1 In the book Memories, Dreams, Reflections (JUNG, 1961) it is said that the Sermons were written in three days. However, in a study on Gnosticism, Stephan Hoeller (1982) mentions that Jung probably developed his writing from December 15, 1916, to February 16, 1917.
2 This possibility was suggested by the son of one of the authors of this article, David Alex Devitta Macdillen. Talking to his mother, the 15-year-old boy intuitively suggested to try this path. From this happy suggestion, all the research work advanced to the present hypothesis and results.

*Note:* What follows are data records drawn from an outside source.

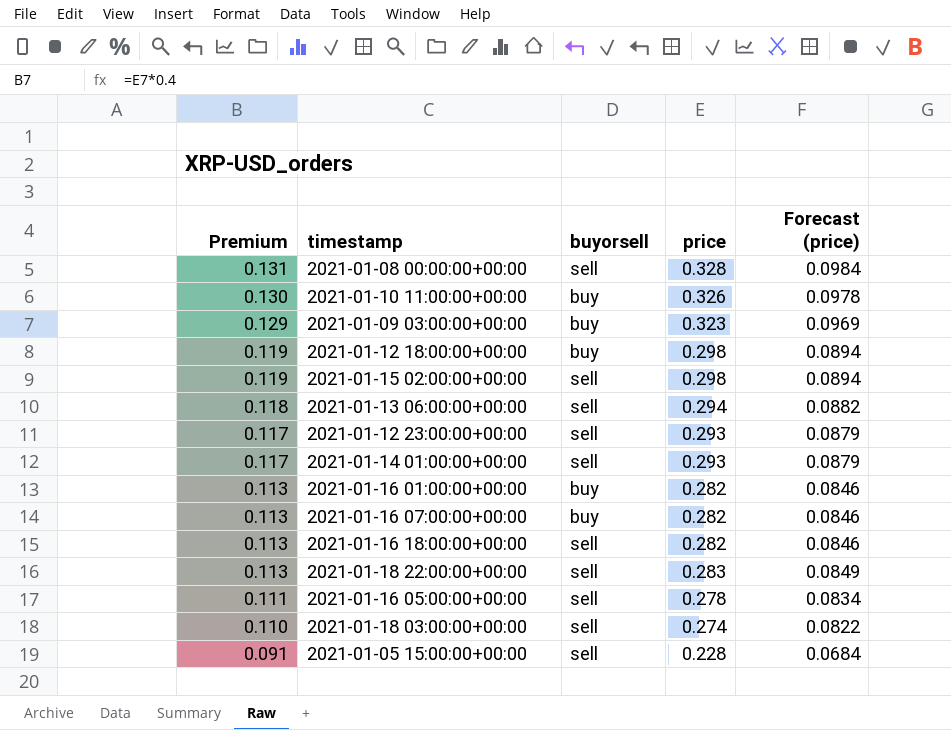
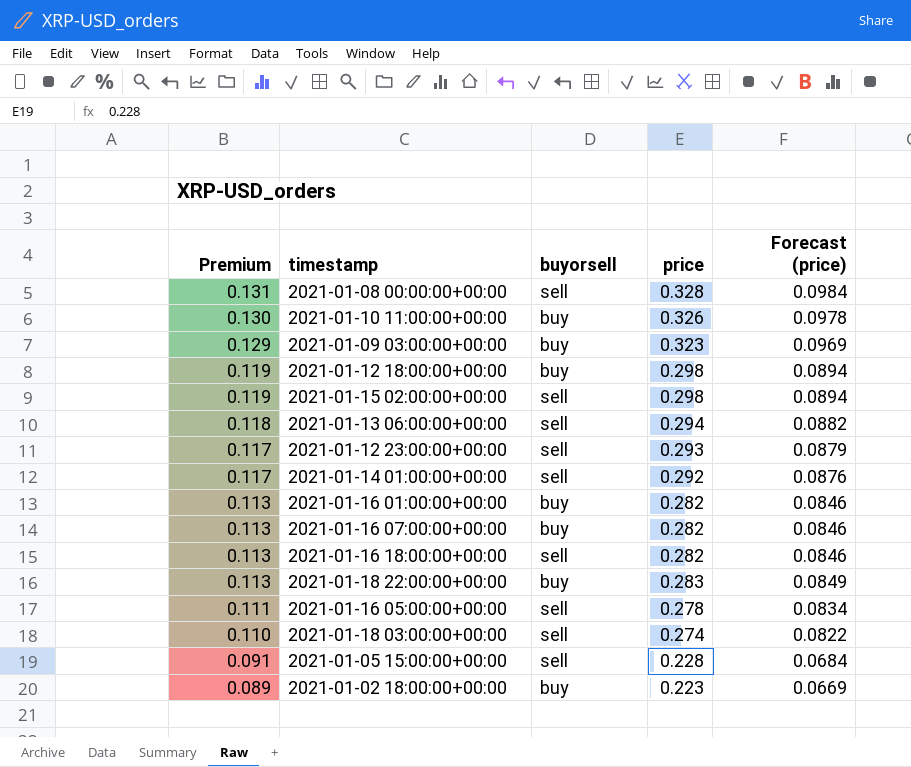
2021-01-14 01:00:00+00:00 | price: 0.293 -> 0.292
2021-01-14 01:00:00+00:00 | Forecast (price): 0.0879 -> 0.0876
2021-01-18 22:00:00+00:00 | buyorsell: sell -> buy
row 2021-01-02 18:00:00+00:00: none -> 0.089 | buy | 0.223 | 0.0669

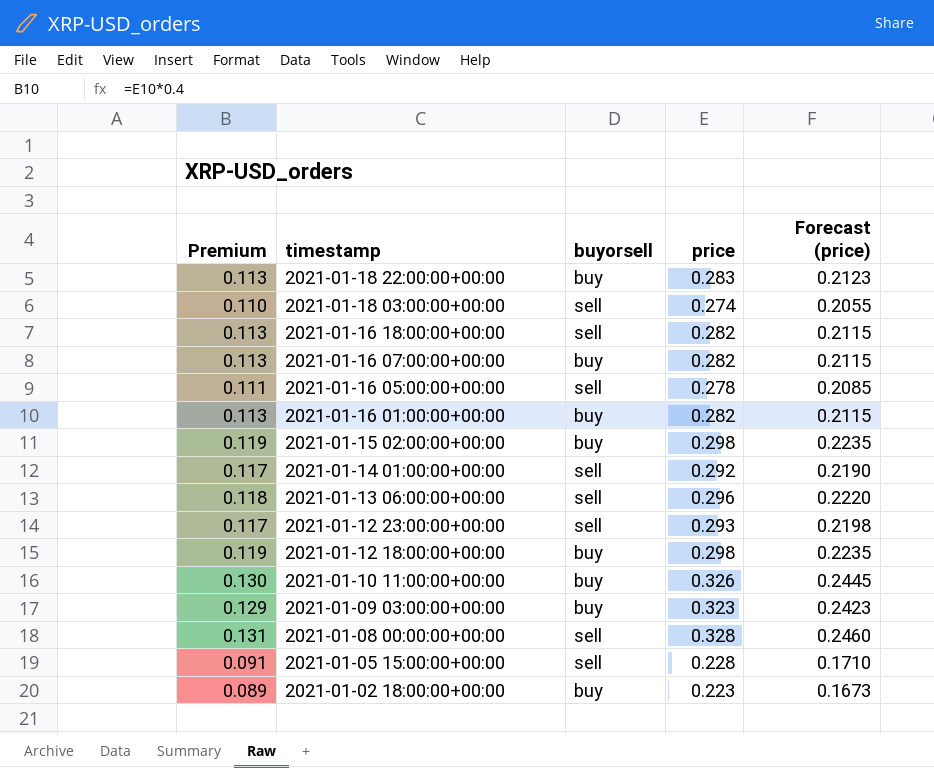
row order: Premium descending -> timestamp descending
column Forecast (price) | formula: [price] * 0.3 -> [price] * 0.75
2021-01-15 02:00:00+00:00 | buyorsell: sell -> buy
2021-01-13 06:00:00+00:00 | price: 0.294 -> 0.296

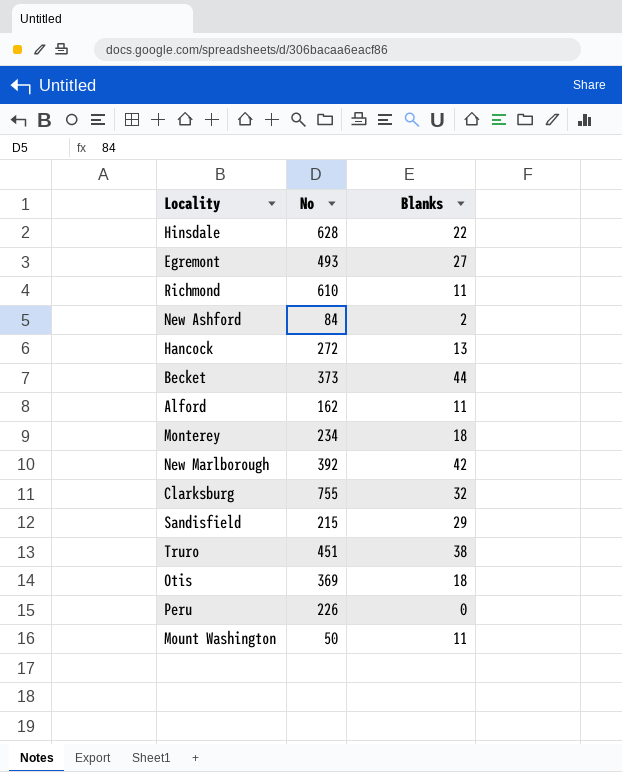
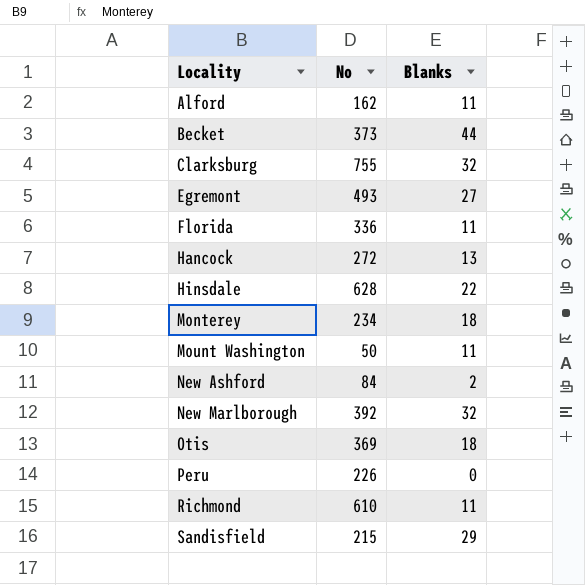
row order: none -> Locality ascending
row Truro: 451 | 38 -> none
row Florida: none -> 336 | 11
New Marlborough | Blanks: 42 -> 32

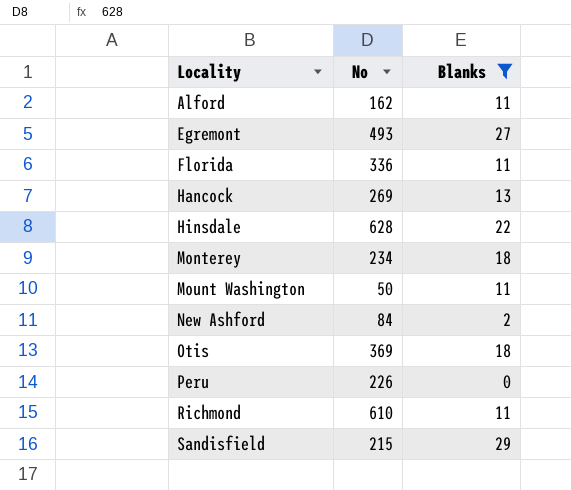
filter: none -> Blanks <= 29
Hancock | No: 272 -> 269

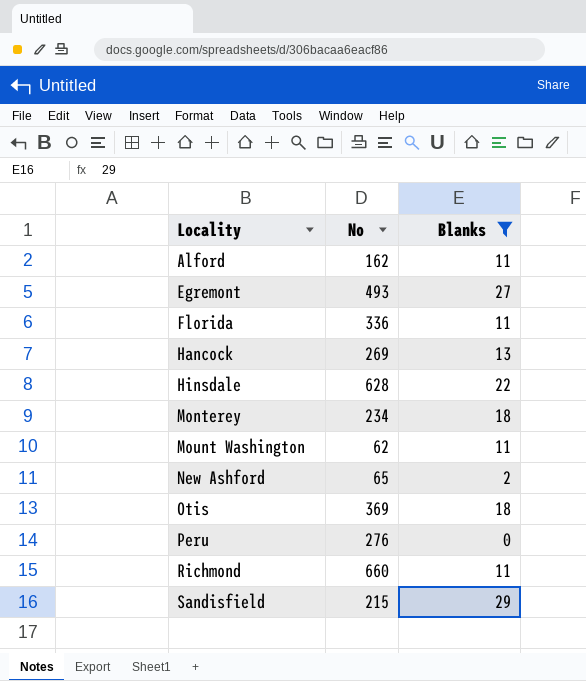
Mount Washington | No: 50 -> 62
New Ashford | No: 84 -> 65
Peru | No: 226 -> 276
Richmond | No: 610 -> 660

3 The Sermons were originally written in German. We could think that this would have been the language used for the elaboration of the anagram. In the anagram, however, there is no vowel with an umlaut symbol, or the letter eszett,
β, typical of the German alphabet. We decided to keep the correlation between letters and numbers based on the Latin alphabet.
4 Alexandria is not shown in the anagram as a coordinate. It is reported as the city where East meets West and where Basilides comes from, in the Sermons. From the text, we infer that Alexandria could be the key to the mystery, since, symbolically, it represents the union of opposites, the Self, the origin and goal of the soul (JUNG, 2011q) and, from there, we started our calculations and we also reached it as our conclusion, as alpha and omega, beginning and end, preexistence (JUNG, 2011e) and purpose of life (JUNG, 2012a). All these thoughts are developed throughout the article.